标题：Web Spam Detection Using C5.0 Classification Algorithm
本地全文：下载
作者：Prof Manasi Kulkarni ; Ms Rashmi R. Tundalwar ; Ms Chaitali R. Tundalwar 等
期刊名称：International Journal of Advanced Research In Computer Science and Software Engineering
印刷版ISSN：2277-6451
电子版ISSN：2277-128X
出版年度：2013
卷号：3
期号：2
出版社：S.S. Mishra
摘要：Recently, there is dramatic increase in amount of web spam, leading to a degradation of search results.

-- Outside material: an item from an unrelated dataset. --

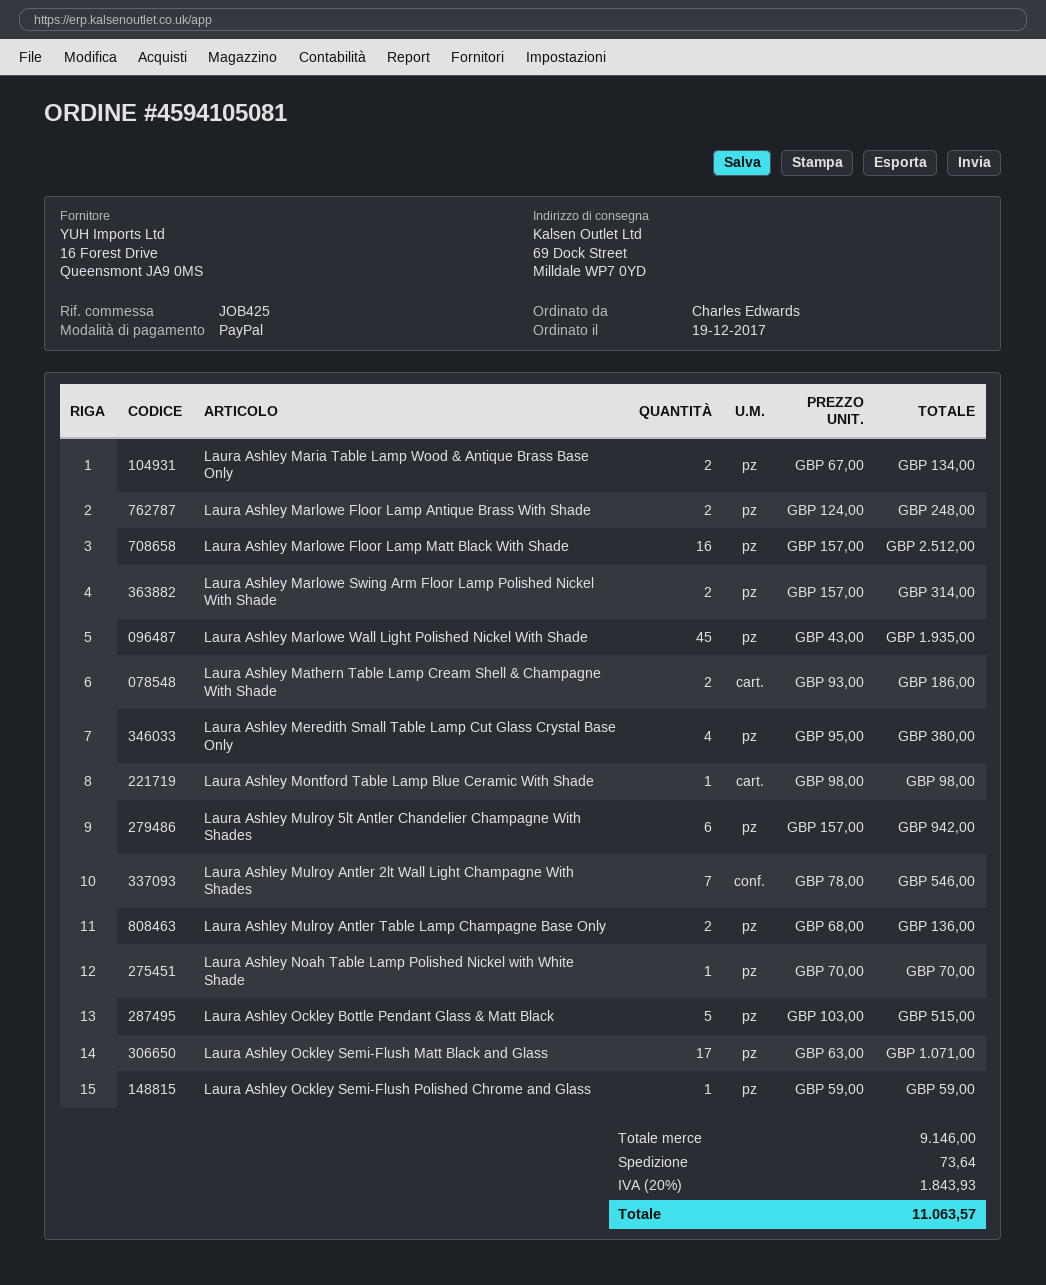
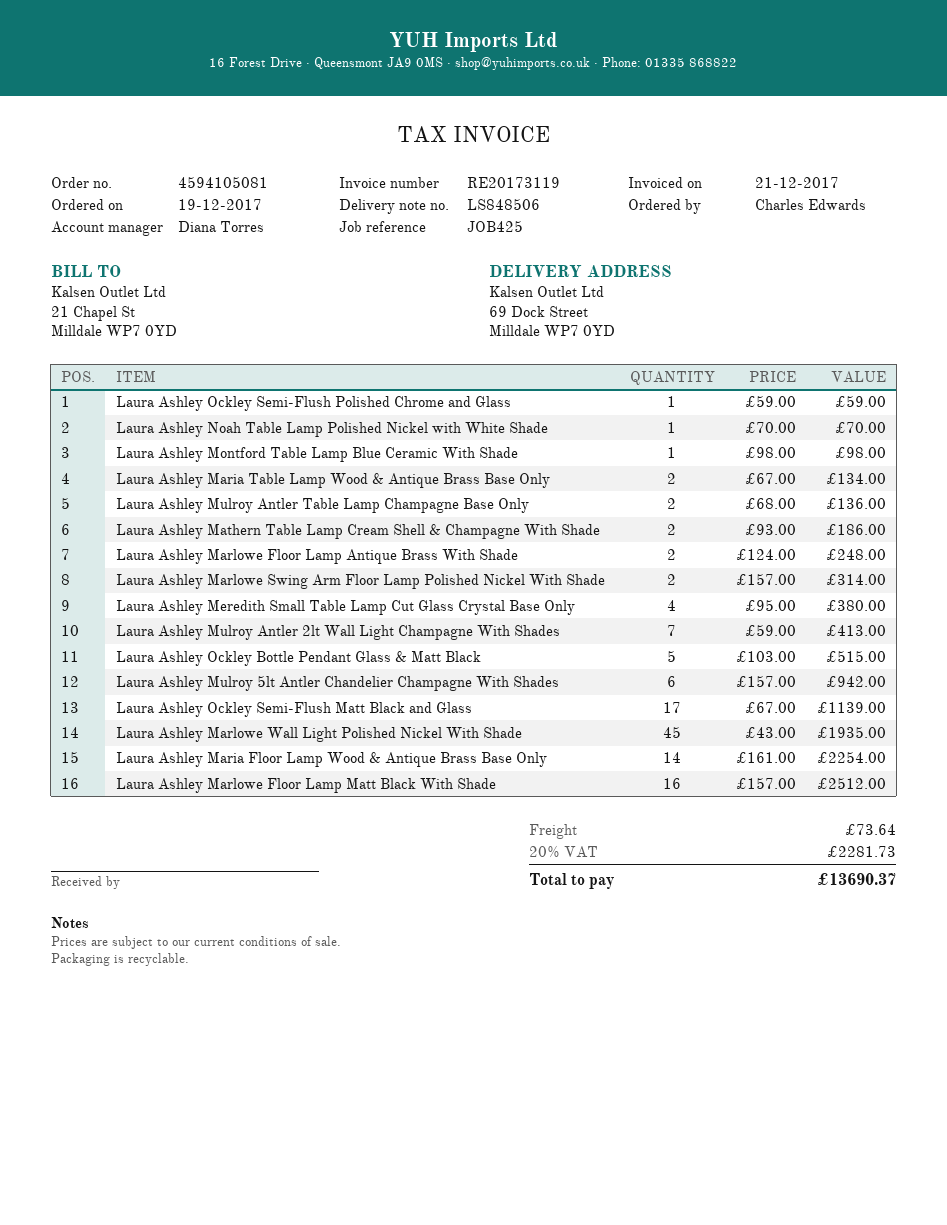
Laura Ashley Mulroy Antler 2lt Wall Light Champagne With Shades: 7 x 78.00 = 546.00 -> 7 x 59.00 = 413.00
Laura Ashley Ockley Semi-Flush Matt Black and Glass: 17 x 63.00 = 1071.00 -> 17 x 67.00 = 1139.00
Laura Ashley Maria Floor Lamp Wood & Antique Brass Base Only: none -> 14 x 161.00 = 2254.00
tax: 20% = 1843.93 -> 20% = 2281.73
total: 11063.57 -> 13690.37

For this we require proper classification methods & algorithms. Classification is most common method used for finding the mine rule from the large database. Decision tree induction method is most commonly used for classification because it is the simple hierarchical structure for the user understanding & decision making .There are various algorithms available but decision tree is simple one. We use the modified decisions tree algorithm of C4.5 as C5.0. Using boosting decision tree algorithm such as C5.0 on datasets some rules are derived and create the Decision tree, which helps in improving the accuracy. But C4.5's ruleset methods are slow and memory-hungry. The result is a system that significantly improves the detection of Web spam using C5.0 algorithm on public datasets such as WEBSPAM-UK2007. This can also be used in improving the accuracy. In this paper, we present an efficient spam detection system based on a classifier that combines new link-based features with language-model (LM)-based ones. These features are not only related to quantitative data extracted from the Web pages, but also to qualitative properties, mainly of the page links. We also check the coherence between a page and another one pointed at by any of its links. Two pages linked by a hyperlink should be semantically related, by at least a weak contextual relation. We have specifically applied the Kullback¨CLeibler divergence on different combinations of these sources of information in order to characterize the relationship between two linked pages. We are comparing the results of various classification algorithm for detection of more accurate accuracy
关键词：Data mining; Content analysis; classification algorithm; Decision tree; Web spam detection.